_SOURCE MATERIAL_.
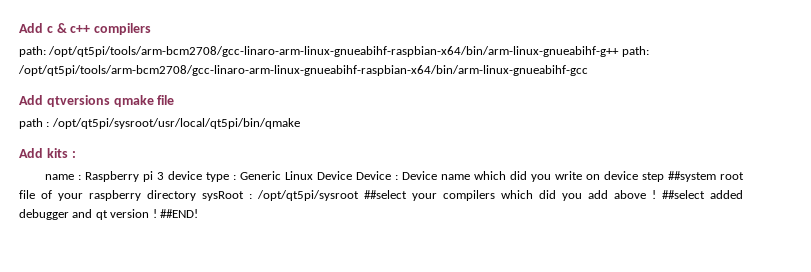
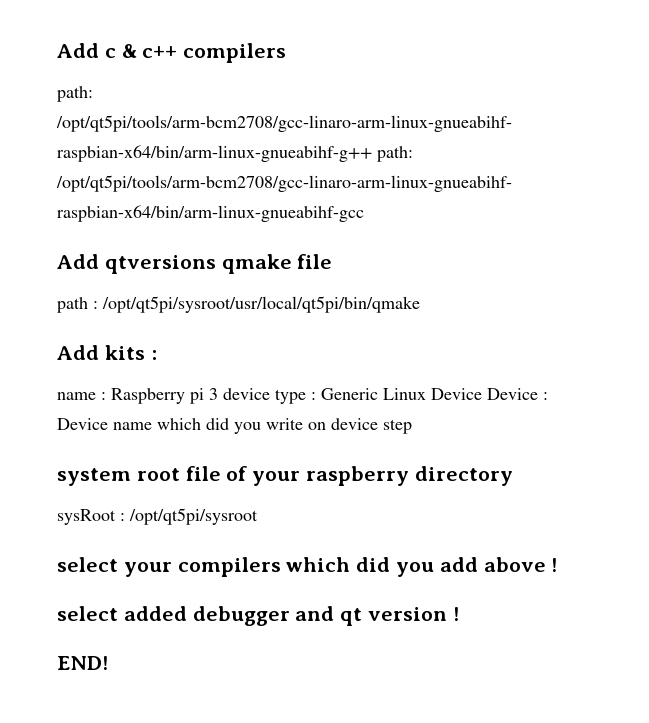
[668,171,717,182] ##system -> [57,468,131,486] // system
(196, 195) none -> (513, 476) //
[364,190,407,199] ##select -> [57,557,118,572] // select
[662,190,705,199] ##select -> [57,606,118,621] // select
[159,209,198,218] ##END! -> [57,656,108,670] // END!

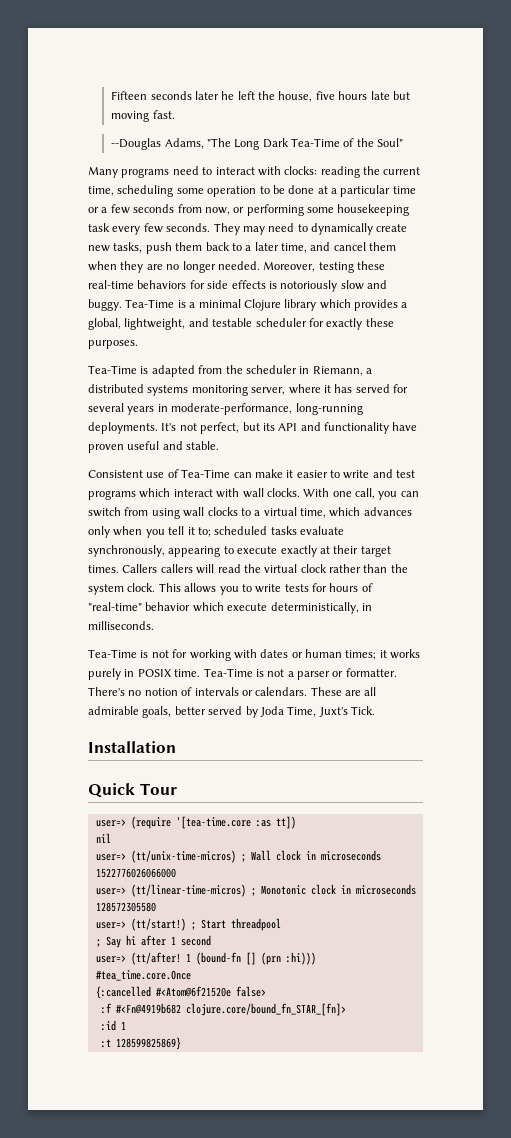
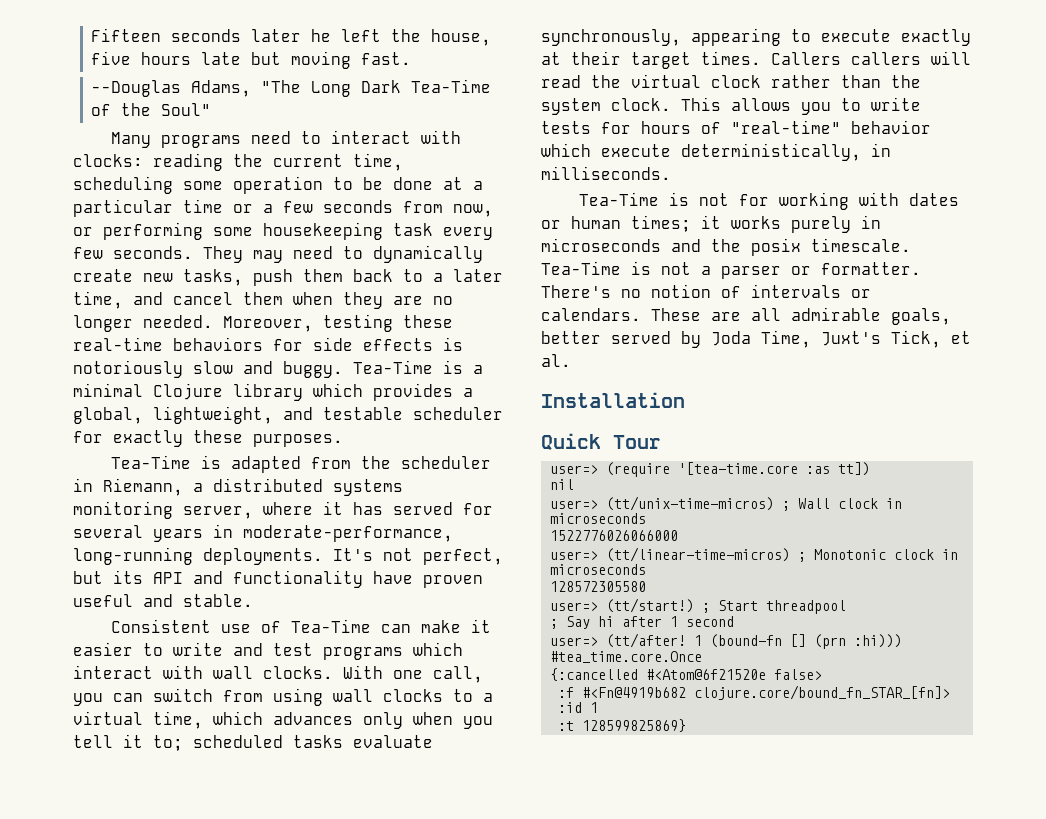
[137,669,201,677] POSIX time. -> [541,238,911,256] microseconds and the posix timescale.
[351,706,375,715] Tick. -> [891,330,971,348] [541,354,571,367] Tick, et al.

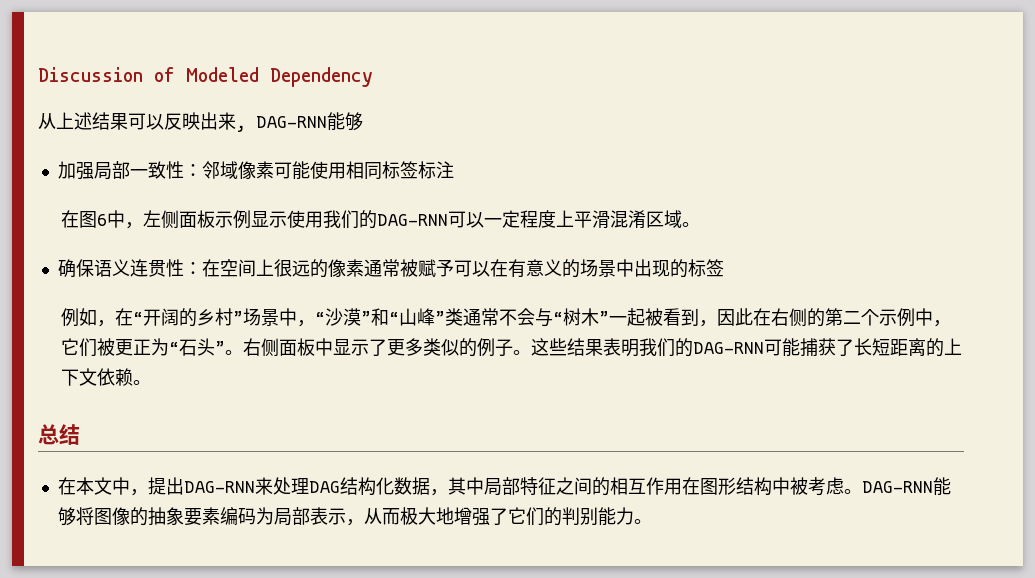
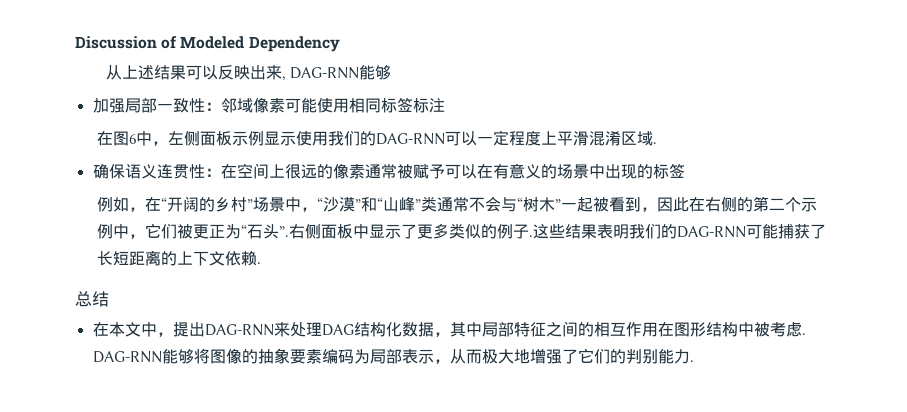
[682,222,701,227] 。 -> [653,142,658,144] .
[215,341,244,355] ”。 -> [279,226,290,237] ”.
[513,350,532,355] 。 -> [529,235,534,237] .
[133,380,152,385] 。 -> [257,262,262,264] .
[843,489,862,494] 。 -> [801,333,806,335] .
[633,519,652,524] 。 -> [689,360,694,362] .

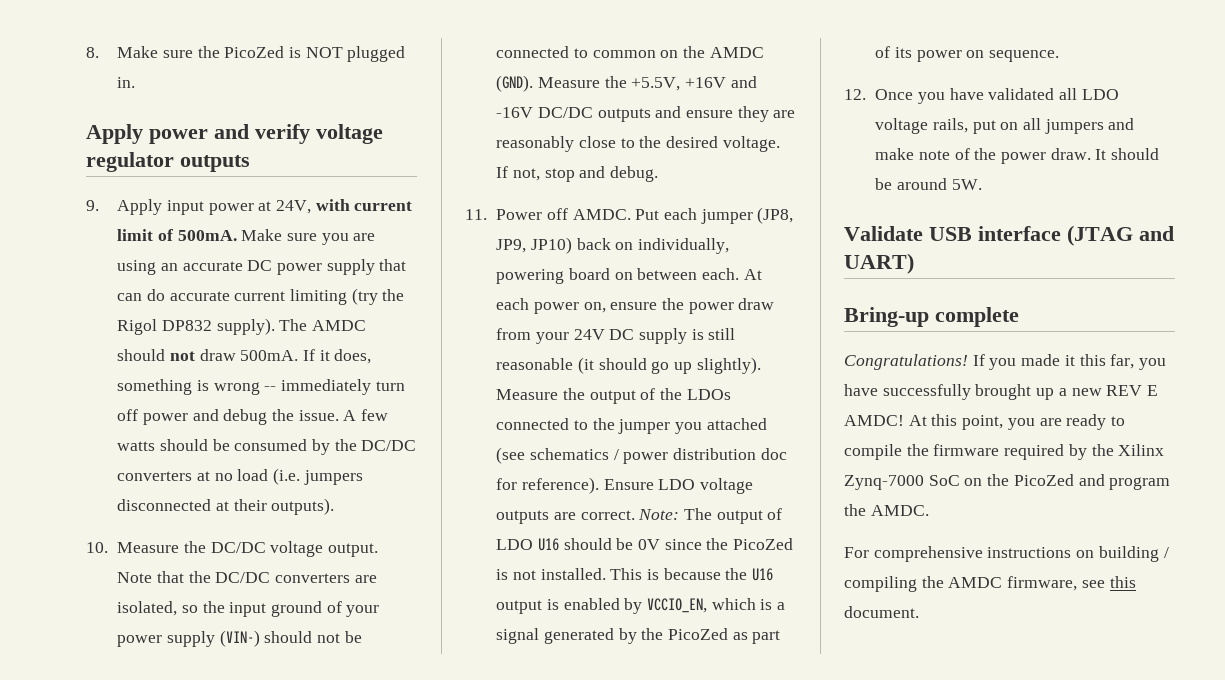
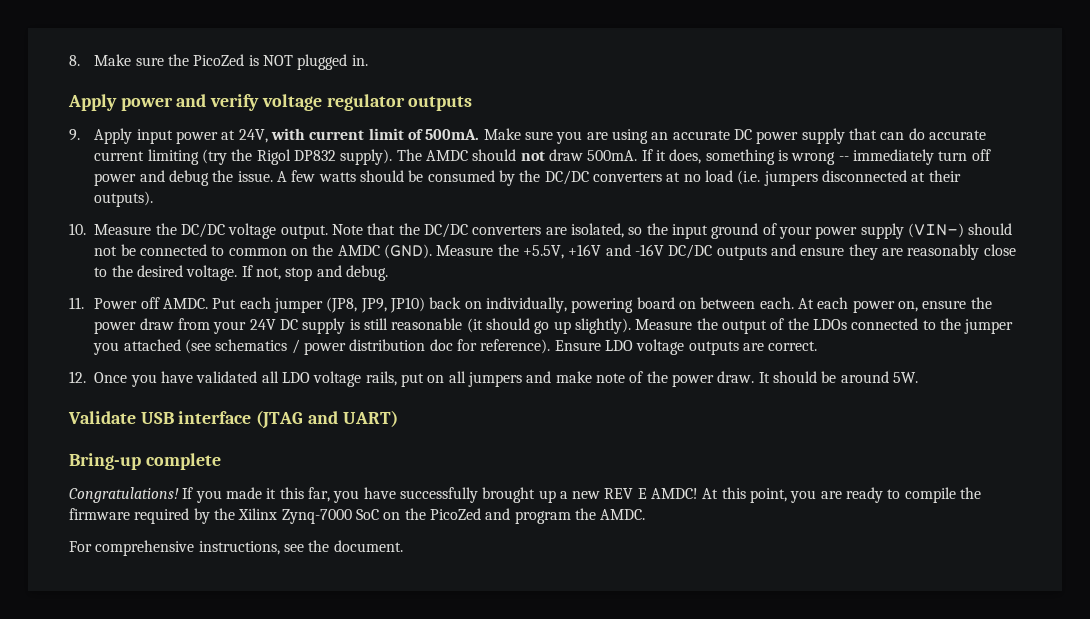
[638,508,783,524] [496,538,794,551] [496,568,774,581] [496,598,786,614] [496,628,781,644] [875,46,1059,62] Note: The output of LDO U16 should be 0V since the PicoZed is not installed. This is because the U16 output is enabled by VCCIO_EN, which is a signal generated by the PicoZed as part of its power on sequence. -> (818, 346) none
[987,546,1169,562] [844,576,1136,592] instructions on building / compiling the AMDC firmware, see this -> [198,540,330,555] instructions, see the

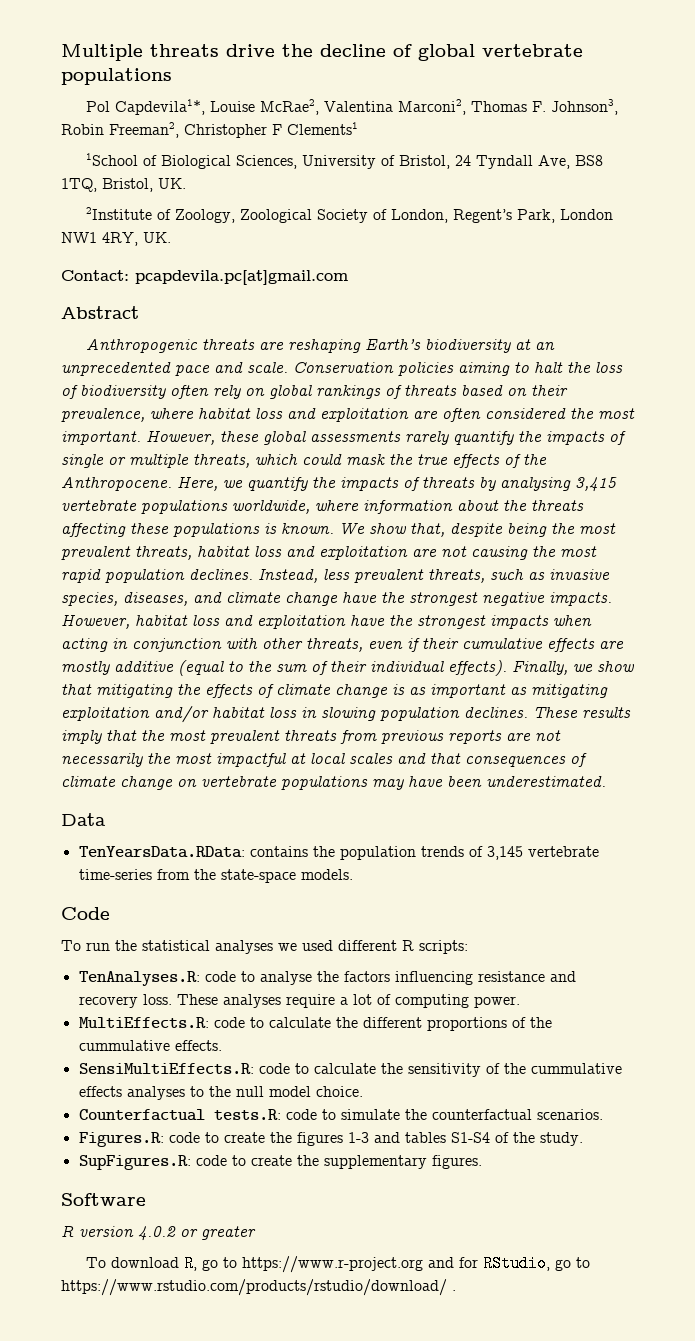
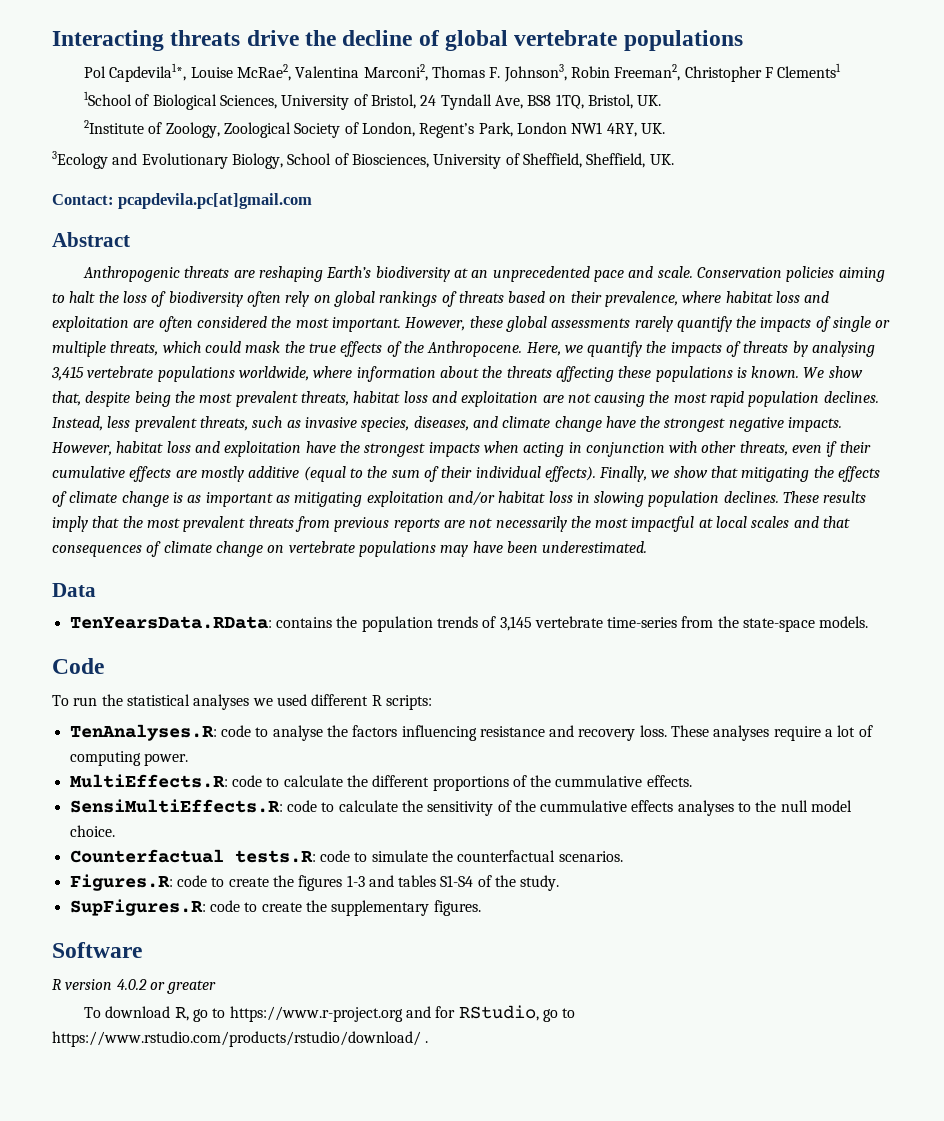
[61,44,143,61] Multiple -> [52,30,164,51] Interacting
(171, 237) none -> [52,151,674,169] // 3Ecology and Evolutionary Biology, School of Biosciences, University of Sheffield, Sheffield, UK.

_EXERCISE_. Please reproduce the listing exactly from its opening line through the line that contains "[633,519,652,524] 。 -> [689,360,694,362] .", both included, with all pictures omitted.

_REPLY TO THE EXERCISE_.
[668,171,717,182] ##system -> [57,468,131,486] // system
(196, 195) none -> (513, 476) //
[364,190,407,199] ##select -> [57,557,118,572] // select
[662,190,705,199] ##select -> [57,606,118,621] // select
[159,209,198,218] ##END! -> [57,656,108,670] // END!

[137,669,201,677] POSIX time. -> [541,238,911,256] microseconds and the posix timescale.
[351,706,375,715] Tick. -> [891,330,971,348] [541,354,571,367] Tick, et al.

[682,222,701,227] 。 -> [653,142,658,144] .
[215,341,244,355] ”。 -> [279,226,290,237] ”.
[513,350,532,355] 。 -> [529,235,534,237] .
[133,380,152,385] 。 -> [257,262,262,264] .
[843,489,862,494] 。 -> [801,333,806,335] .
[633,519,652,524] 。 -> [689,360,694,362] .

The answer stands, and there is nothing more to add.